──────── Material supplied

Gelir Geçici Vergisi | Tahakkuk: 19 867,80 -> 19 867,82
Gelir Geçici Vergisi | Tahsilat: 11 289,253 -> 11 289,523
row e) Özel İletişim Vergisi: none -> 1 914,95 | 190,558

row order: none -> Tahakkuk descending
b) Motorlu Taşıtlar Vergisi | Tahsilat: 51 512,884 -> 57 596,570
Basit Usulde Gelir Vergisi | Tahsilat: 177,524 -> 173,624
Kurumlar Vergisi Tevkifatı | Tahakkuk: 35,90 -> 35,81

────────────────
──────── Material supplied

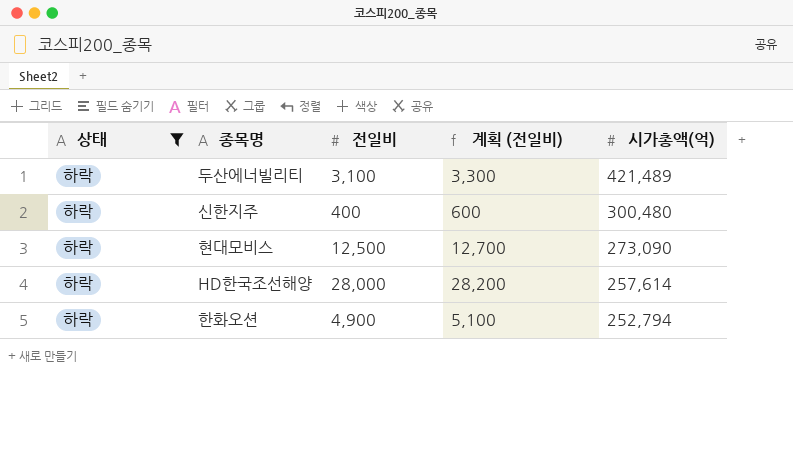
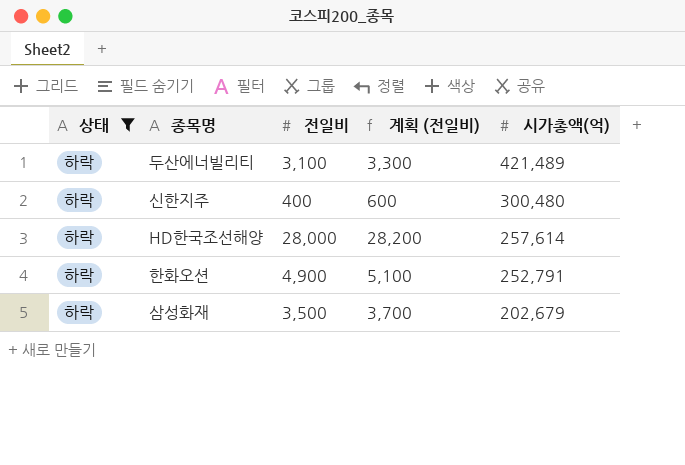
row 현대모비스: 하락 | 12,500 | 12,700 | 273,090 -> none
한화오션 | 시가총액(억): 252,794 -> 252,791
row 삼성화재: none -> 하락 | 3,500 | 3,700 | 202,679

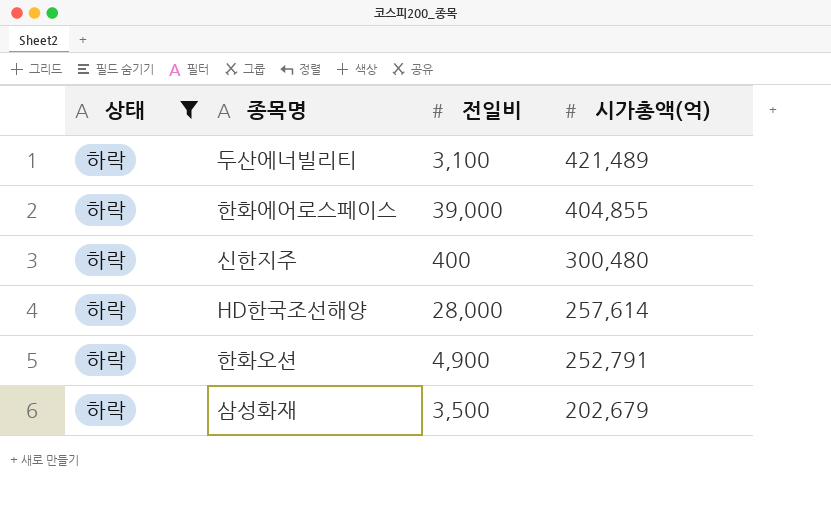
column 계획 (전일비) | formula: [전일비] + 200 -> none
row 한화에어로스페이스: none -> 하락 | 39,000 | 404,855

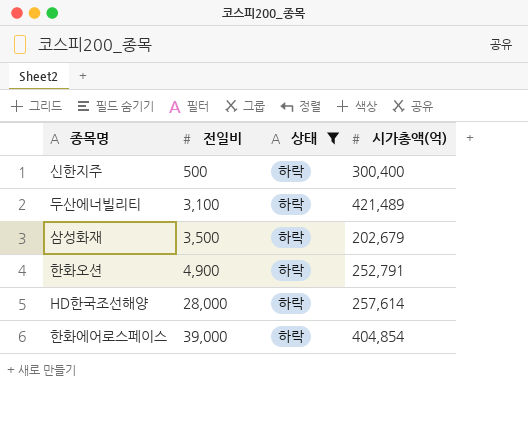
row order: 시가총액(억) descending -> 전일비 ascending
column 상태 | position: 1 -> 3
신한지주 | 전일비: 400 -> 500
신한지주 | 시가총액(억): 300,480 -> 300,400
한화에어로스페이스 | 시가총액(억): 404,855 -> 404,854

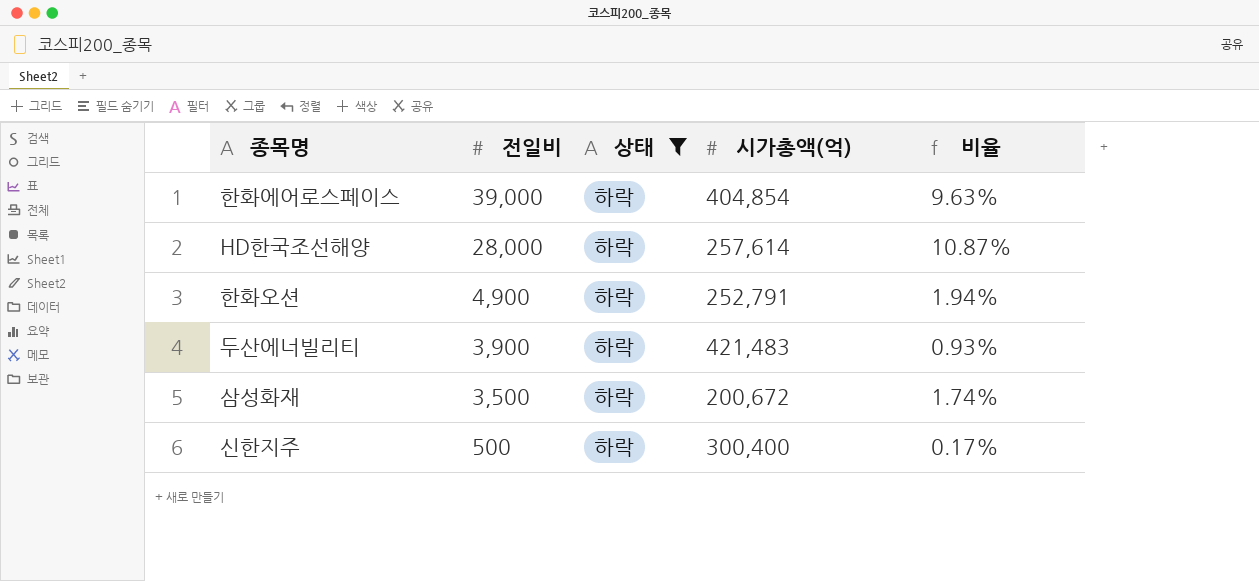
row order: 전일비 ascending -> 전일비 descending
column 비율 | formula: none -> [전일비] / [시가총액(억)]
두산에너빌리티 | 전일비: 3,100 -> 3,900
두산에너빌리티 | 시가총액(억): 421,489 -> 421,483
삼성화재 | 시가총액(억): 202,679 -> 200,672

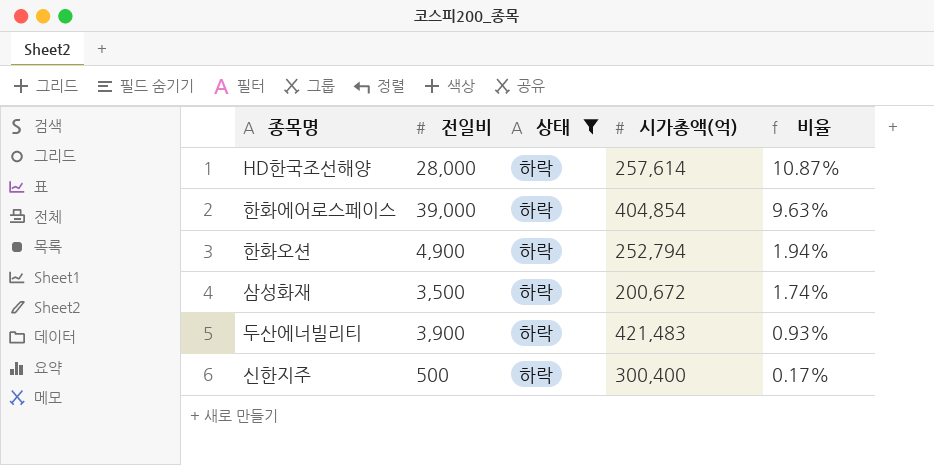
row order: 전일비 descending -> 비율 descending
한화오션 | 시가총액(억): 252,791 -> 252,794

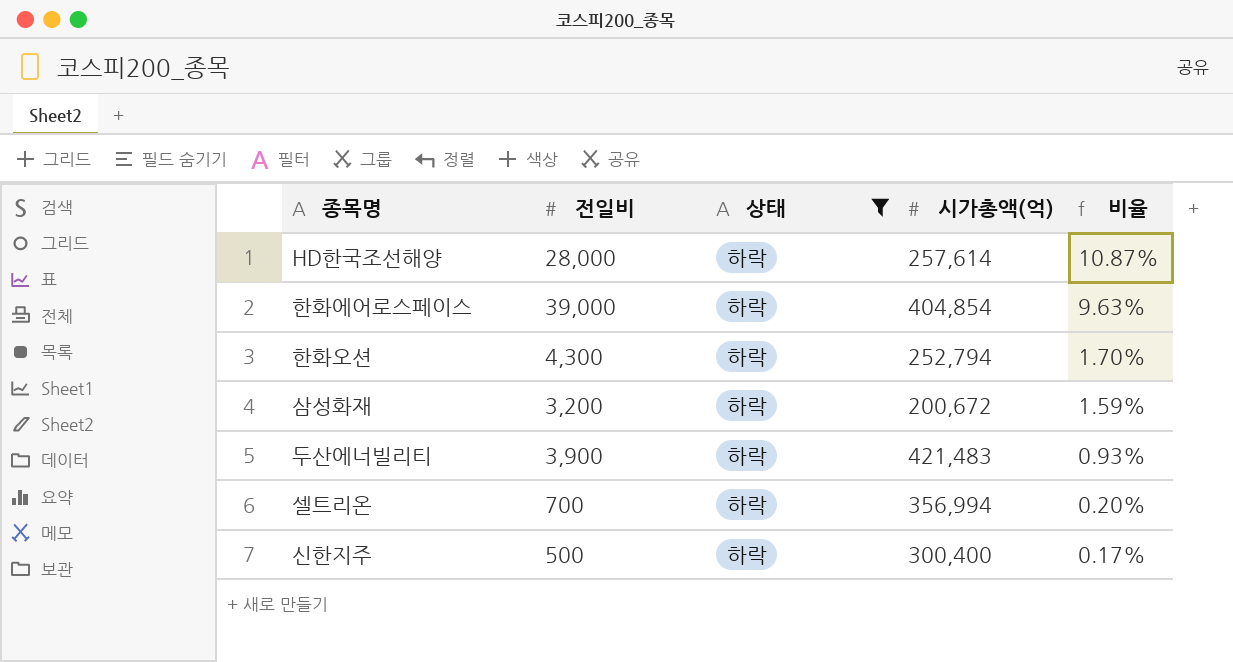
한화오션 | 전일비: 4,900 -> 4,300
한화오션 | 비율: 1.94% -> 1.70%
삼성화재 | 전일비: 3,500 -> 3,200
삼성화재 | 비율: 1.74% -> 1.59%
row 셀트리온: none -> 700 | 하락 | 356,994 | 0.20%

────────────────
──────── Material supplied

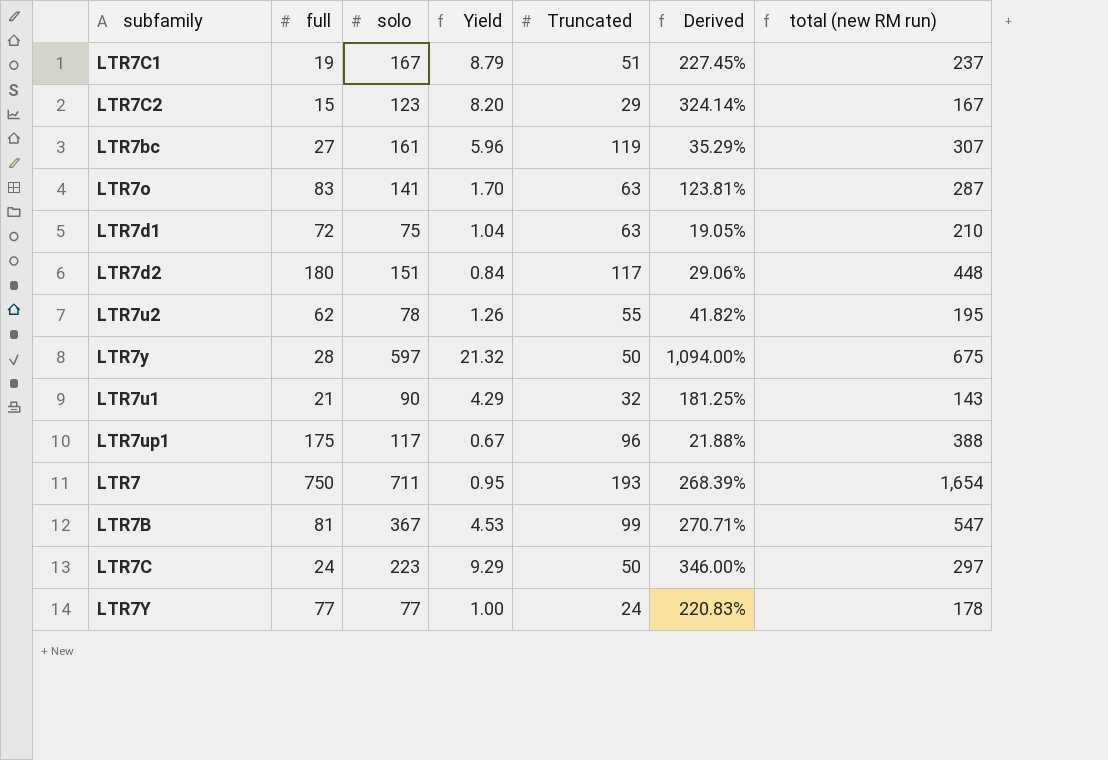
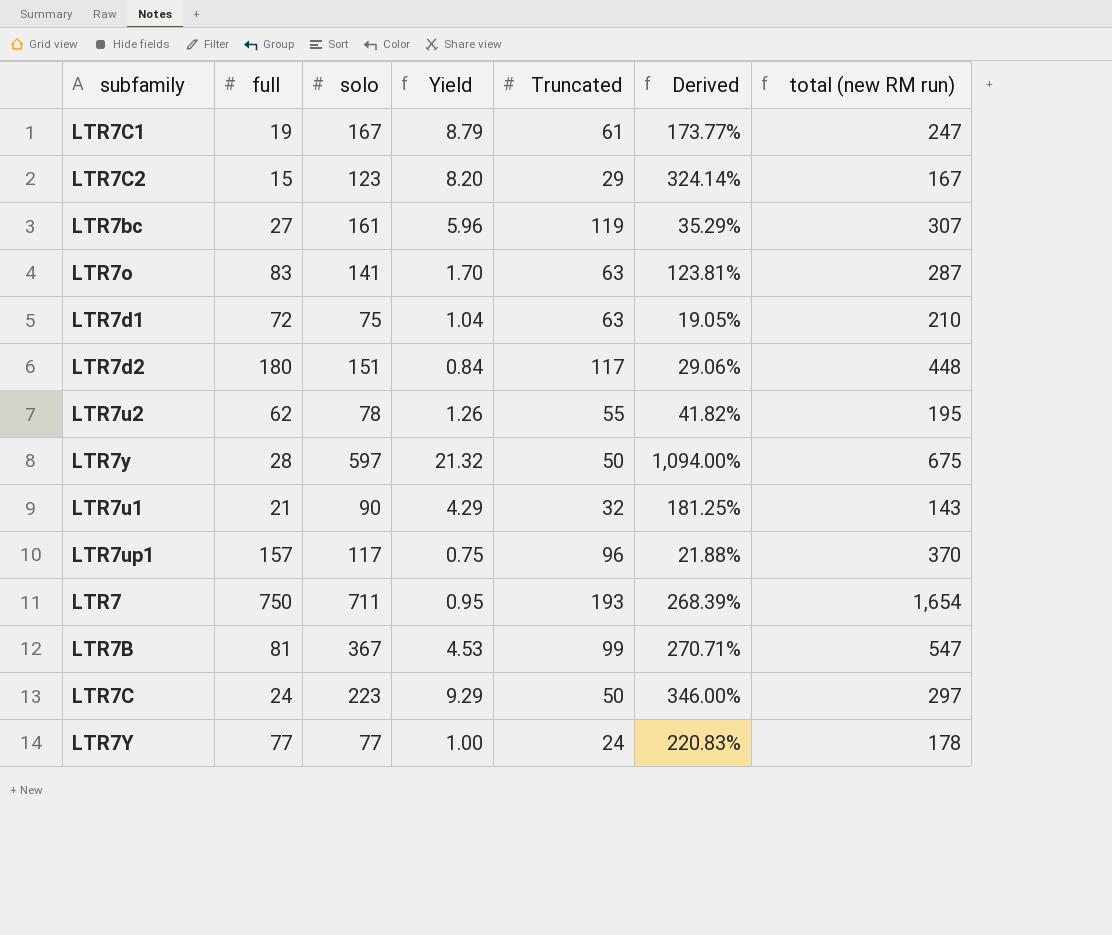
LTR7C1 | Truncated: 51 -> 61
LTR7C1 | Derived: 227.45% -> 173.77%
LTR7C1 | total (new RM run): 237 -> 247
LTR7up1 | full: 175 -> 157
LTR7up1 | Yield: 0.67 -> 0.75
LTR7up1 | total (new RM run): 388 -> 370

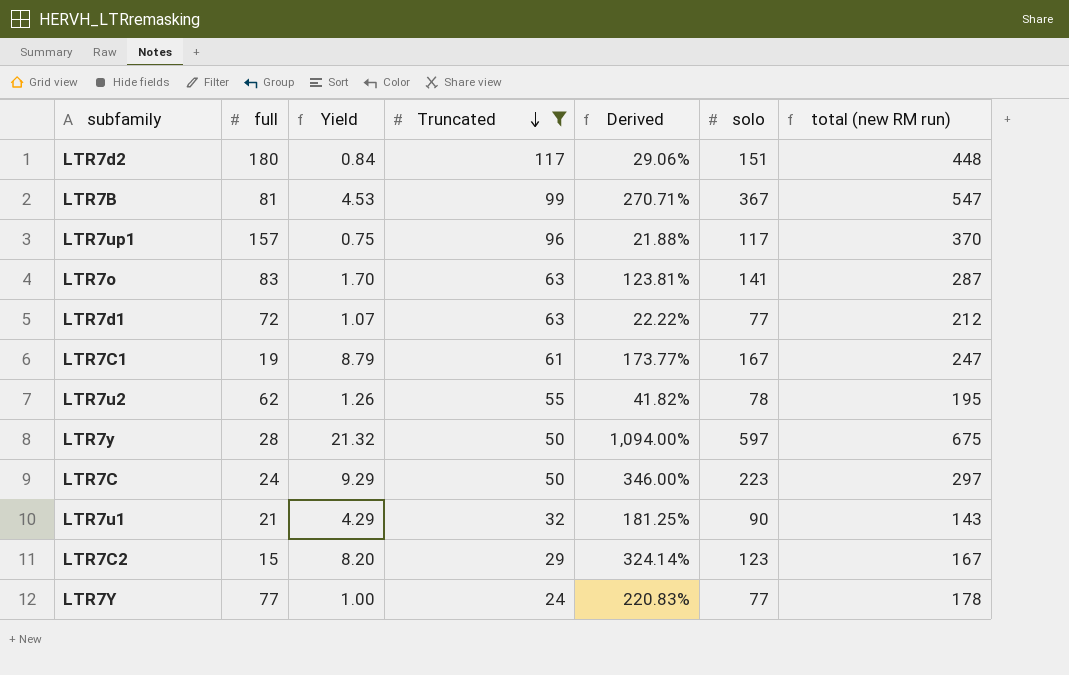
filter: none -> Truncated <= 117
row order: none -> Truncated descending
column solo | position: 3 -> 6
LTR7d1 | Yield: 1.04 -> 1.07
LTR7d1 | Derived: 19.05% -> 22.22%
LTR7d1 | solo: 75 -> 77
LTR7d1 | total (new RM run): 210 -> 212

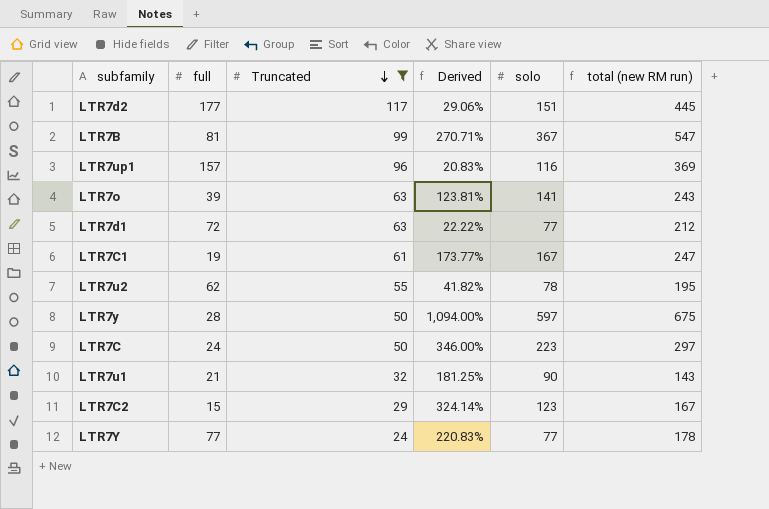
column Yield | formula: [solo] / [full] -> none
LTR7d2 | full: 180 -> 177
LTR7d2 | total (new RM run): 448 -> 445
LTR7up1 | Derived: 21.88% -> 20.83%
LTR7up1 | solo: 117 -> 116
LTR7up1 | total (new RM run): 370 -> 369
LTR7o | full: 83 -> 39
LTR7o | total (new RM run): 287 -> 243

────────────────

◆ **Exercise aim**
Retype the lines above exactly as they appear, from the line containing "row 삼성화재: none" through the line containing "row 셀트리온: none -> 700 | 하락 | 356,994 | 0.20%", and leave out any pictures.

◆ **Task answer**
row 삼성화재: none -> 하락 | 3,500 | 3,700 | 202,679

column 계획 (전일비) | formula: [전일비] + 200 -> none
row 한화에어로스페이스: none -> 하락 | 39,000 | 404,855

row order: 시가총액(억) descending -> 전일비 ascending
column 상태 | position: 1 -> 3
신한지주 | 전일비: 400 -> 500
신한지주 | 시가총액(억): 300,480 -> 300,400
한화에어로스페이스 | 시가총액(억): 404,855 -> 404,854

row order: 전일비 ascending -> 전일비 descending
column 비율 | formula: none -> [전일비] / [시가총액(억)]
두산에너빌리티 | 전일비: 3,100 -> 3,900
두산에너빌리티 | 시가총액(억): 421,489 -> 421,483
삼성화재 | 시가총액(억): 202,679 -> 200,672

row order: 전일비 descending -> 비율 descending
한화오션 | 시가총액(억): 252,791 -> 252,794

한화오션 | 전일비: 4,900 -> 4,300
한화오션 | 비율: 1.94% -> 1.70%
삼성화재 | 전일비: 3,500 -> 3,200
삼성화재 | 비율: 1.74% -> 1.59%
row 셀트리온: none -> 700 | 하락 | 356,994 | 0.20%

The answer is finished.